PROMPT >>
Your answer must be every line of the data that contains "因此系統管理者需要管理成百上千的資訊設備".

AVAILABLE RECORDS >>
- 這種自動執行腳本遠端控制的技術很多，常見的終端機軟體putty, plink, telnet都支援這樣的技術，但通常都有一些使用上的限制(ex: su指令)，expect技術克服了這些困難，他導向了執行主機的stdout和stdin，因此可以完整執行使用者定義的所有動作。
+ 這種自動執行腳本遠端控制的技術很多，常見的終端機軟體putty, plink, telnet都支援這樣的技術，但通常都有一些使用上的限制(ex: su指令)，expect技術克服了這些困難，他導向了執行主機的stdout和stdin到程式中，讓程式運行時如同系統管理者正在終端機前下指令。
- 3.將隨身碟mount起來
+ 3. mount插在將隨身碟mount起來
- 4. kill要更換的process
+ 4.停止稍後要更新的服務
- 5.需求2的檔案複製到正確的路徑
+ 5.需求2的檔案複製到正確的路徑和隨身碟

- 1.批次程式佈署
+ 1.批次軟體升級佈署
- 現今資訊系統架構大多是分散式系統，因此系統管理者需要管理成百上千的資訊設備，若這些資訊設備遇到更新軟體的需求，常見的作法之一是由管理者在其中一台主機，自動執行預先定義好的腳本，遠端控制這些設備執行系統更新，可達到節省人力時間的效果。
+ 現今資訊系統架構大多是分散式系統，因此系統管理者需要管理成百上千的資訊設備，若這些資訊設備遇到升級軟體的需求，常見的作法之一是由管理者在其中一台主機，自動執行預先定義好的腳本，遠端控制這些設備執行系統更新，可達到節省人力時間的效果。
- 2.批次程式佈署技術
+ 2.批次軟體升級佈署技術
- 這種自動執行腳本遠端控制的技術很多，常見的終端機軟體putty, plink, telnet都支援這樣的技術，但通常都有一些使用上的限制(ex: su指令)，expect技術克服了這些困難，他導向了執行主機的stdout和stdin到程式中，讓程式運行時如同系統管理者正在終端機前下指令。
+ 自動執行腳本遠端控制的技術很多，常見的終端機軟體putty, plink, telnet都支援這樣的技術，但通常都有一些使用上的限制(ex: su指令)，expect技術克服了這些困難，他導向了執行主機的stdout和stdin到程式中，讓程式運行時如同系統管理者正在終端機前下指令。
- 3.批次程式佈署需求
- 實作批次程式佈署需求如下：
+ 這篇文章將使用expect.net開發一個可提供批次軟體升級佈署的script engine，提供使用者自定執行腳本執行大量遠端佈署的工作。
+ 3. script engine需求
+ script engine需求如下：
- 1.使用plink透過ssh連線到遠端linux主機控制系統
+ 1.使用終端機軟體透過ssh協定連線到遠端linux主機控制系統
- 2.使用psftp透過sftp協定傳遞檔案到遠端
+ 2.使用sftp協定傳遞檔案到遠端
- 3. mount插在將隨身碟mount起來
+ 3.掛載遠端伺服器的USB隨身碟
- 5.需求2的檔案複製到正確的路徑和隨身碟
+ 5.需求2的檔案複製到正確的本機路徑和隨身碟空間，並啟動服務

REPLY >>
- 現今資訊系統架構大多是分散式系統，因此系統管理者需要管理成百上千的資訊設備，若這些資訊設備遇到更新軟體的需求，常見的作法之一是由管理者在其中一台主機，自動執行預先定義好的腳本，遠端控制這些設備執行系統更新，可達到節省人力時間的效果。
+ 現今資訊系統架構大多是分散式系統，因此系統管理者需要管理成百上千的資訊設備，若這些資訊設備遇到升級軟體的需求，常見的作法之一是由管理者在其中一台主機，自動執行預先定義好的腳本，遠端控制這些設備執行系統更新，可達到節省人力時間的效果。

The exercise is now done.